(PROBLEM DETAILS): Without the pictures, copy all of the data exactly.

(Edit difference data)
-- Opening Marker --
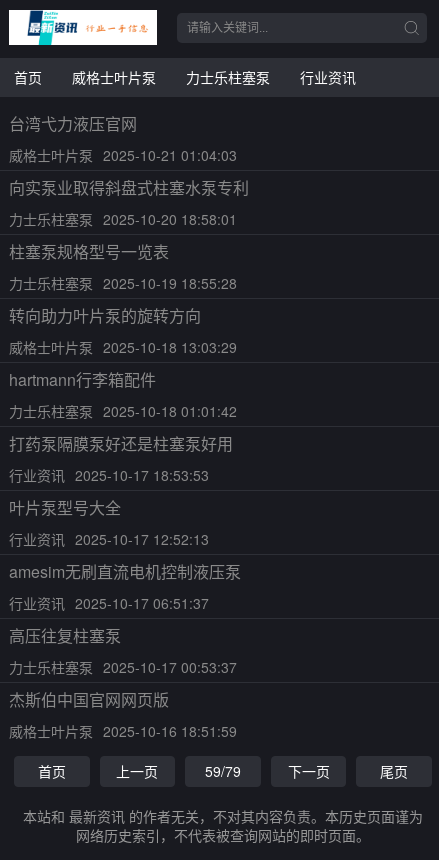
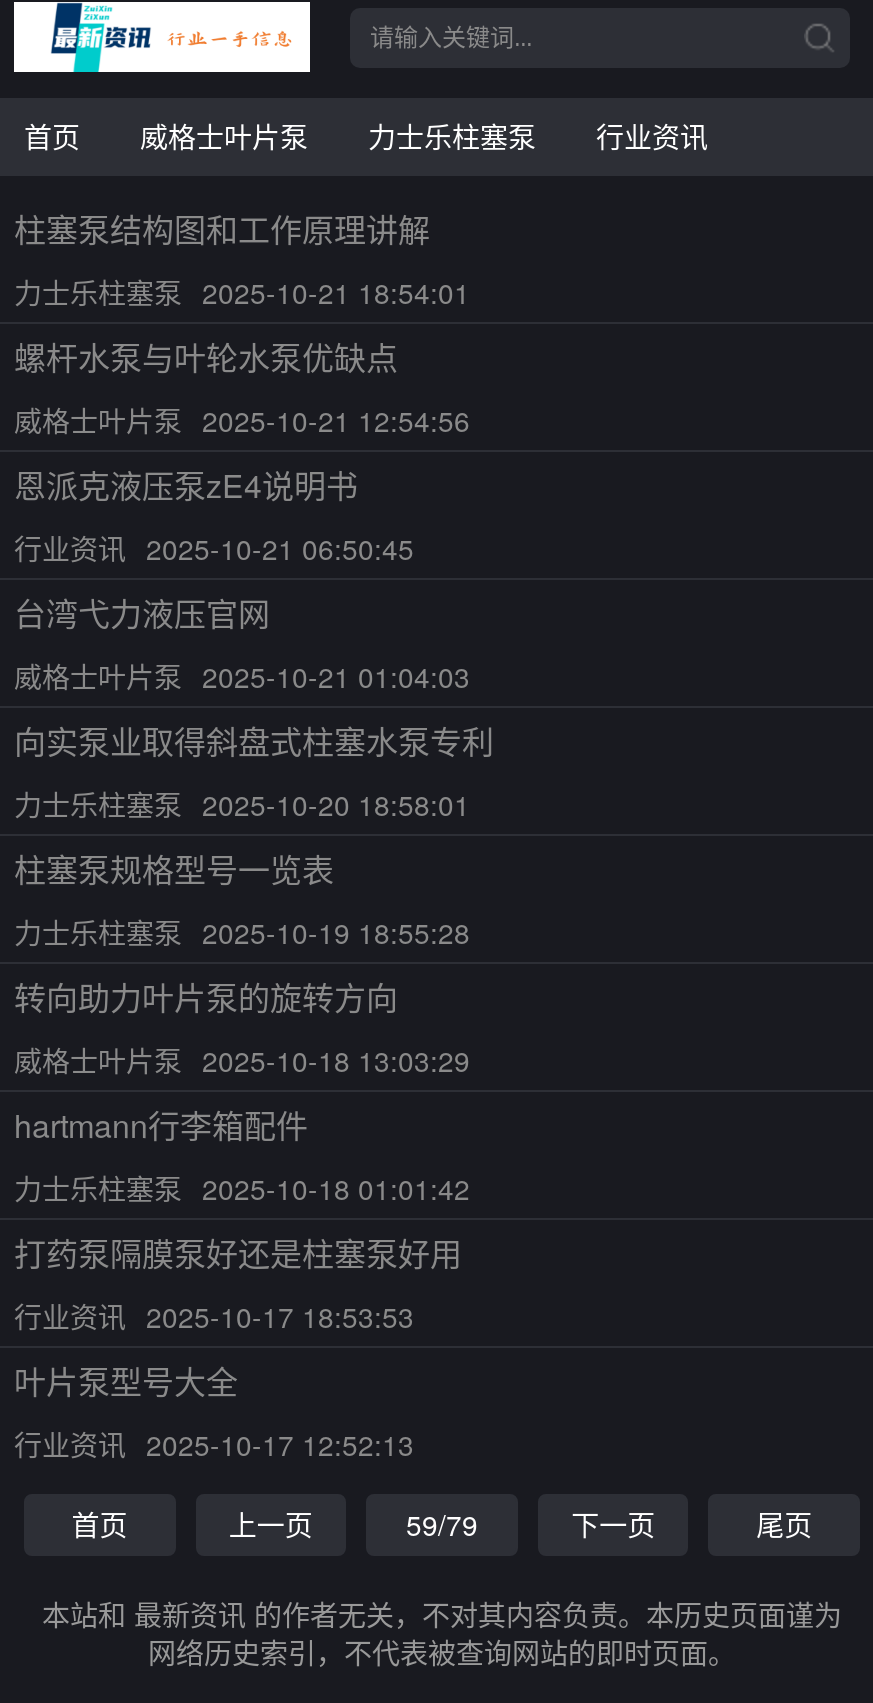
+ 柱塞泵结构图和工作原理讲解
+ 力士乐柱塞泵 2025-10-21 18:54:01
+ 螺杆水泵与叶轮水泵优缺点
+ 威格士叶片泵 2025-10-21 12:54:56
+ 恩派克液压泵zE4说明书
+ 行业资讯 2025-10-21 06:50:45

moved down: 台湾弋力液压官网 | 威格士叶片泵 2025-10-21 01:04:03 | 向实泵业取得斜盘式柱塞水泵专利 | ... | 叶片泵型号大全 | 行业资讯 2025-10-17 12:52:13

- amesim无刷直流电机控制液压泵
- 行业资讯 2025-10-17 06:51:37
- 高压往复柱塞泵
- 力士乐柱塞泵 2025-10-17 00:53:37
- 杰斯伯中国官网网页版
- 威格士叶片泵 2025-10-16 18:51:59
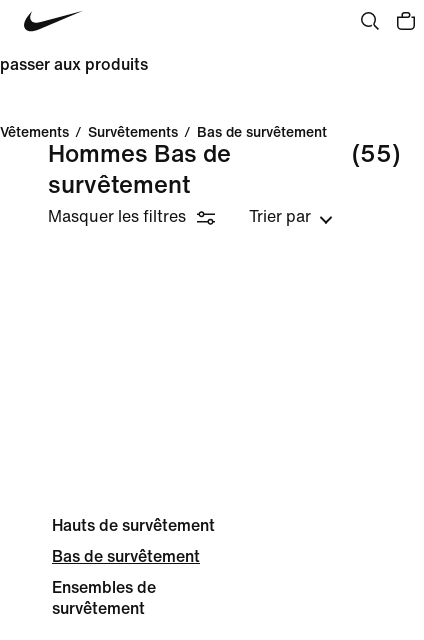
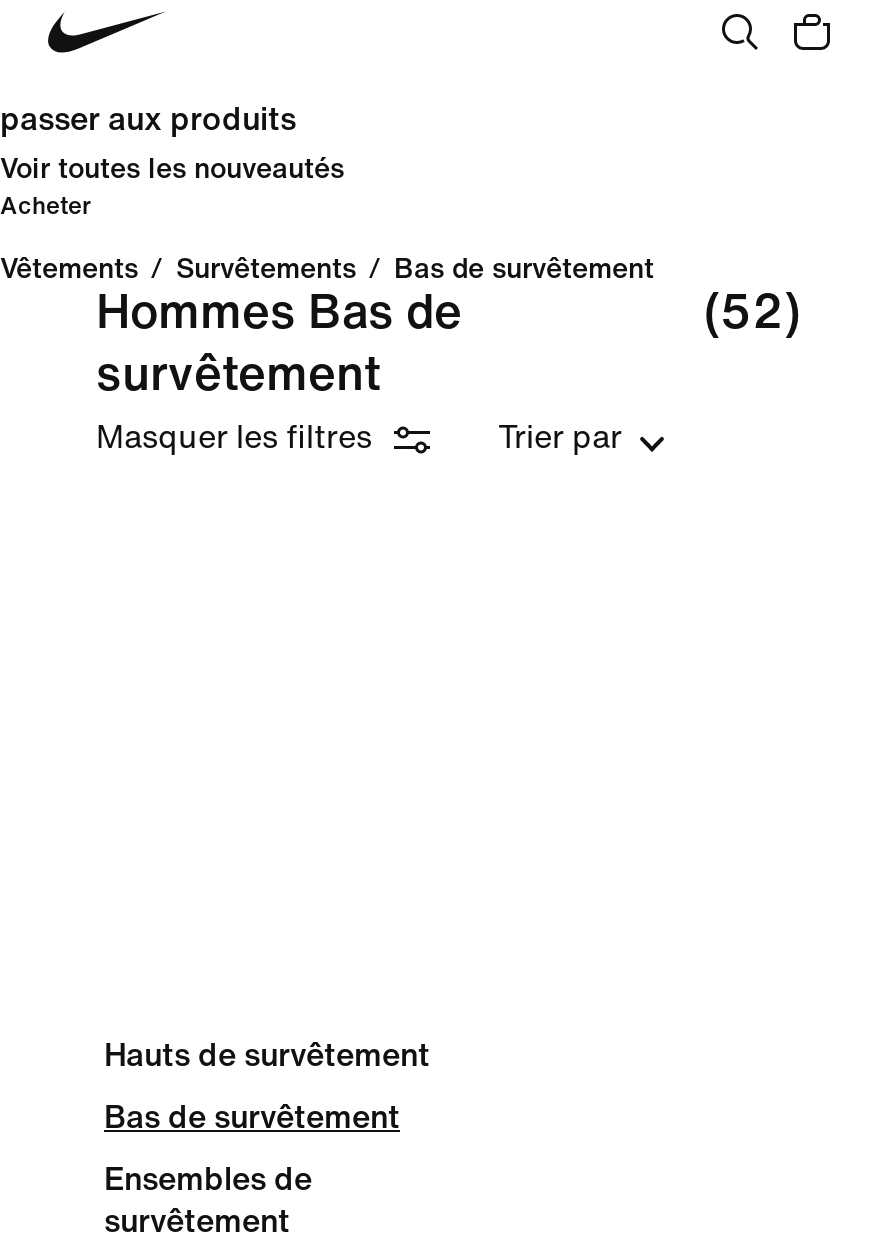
+ Voir toutes les nouveautés
+ Acheter

- (55)
+ (52)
-- Closing Marker --
(RESPONSE FOR THIS EXERCISE):
+ 柱塞泵结构图和工作原理讲解
+ 力士乐柱塞泵 2025-10-21 18:54:01
+ 螺杆水泵与叶轮水泵优缺点
+ 威格士叶片泵 2025-10-21 12:54:56
+ 恩派克液压泵zE4说明书
+ 行业资讯 2025-10-21 06:50:45

moved down: 台湾弋力液压官网 | 威格士叶片泵 2025-10-21 01:04:03 | 向实泵业取得斜盘式柱塞水泵专利 | ... | 叶片泵型号大全 | 行业资讯 2025-10-17 12:52:13

- amesim无刷直流电机控制液压泵
- 行业资讯 2025-10-17 06:51:37
- 高压往复柱塞泵
- 力士乐柱塞泵 2025-10-17 00:53:37
- 杰斯伯中国官网网页版
- 威格士叶片泵 2025-10-16 18:51:59
+ Voir toutes les nouveautés
+ Acheter

- (55)
+ (52)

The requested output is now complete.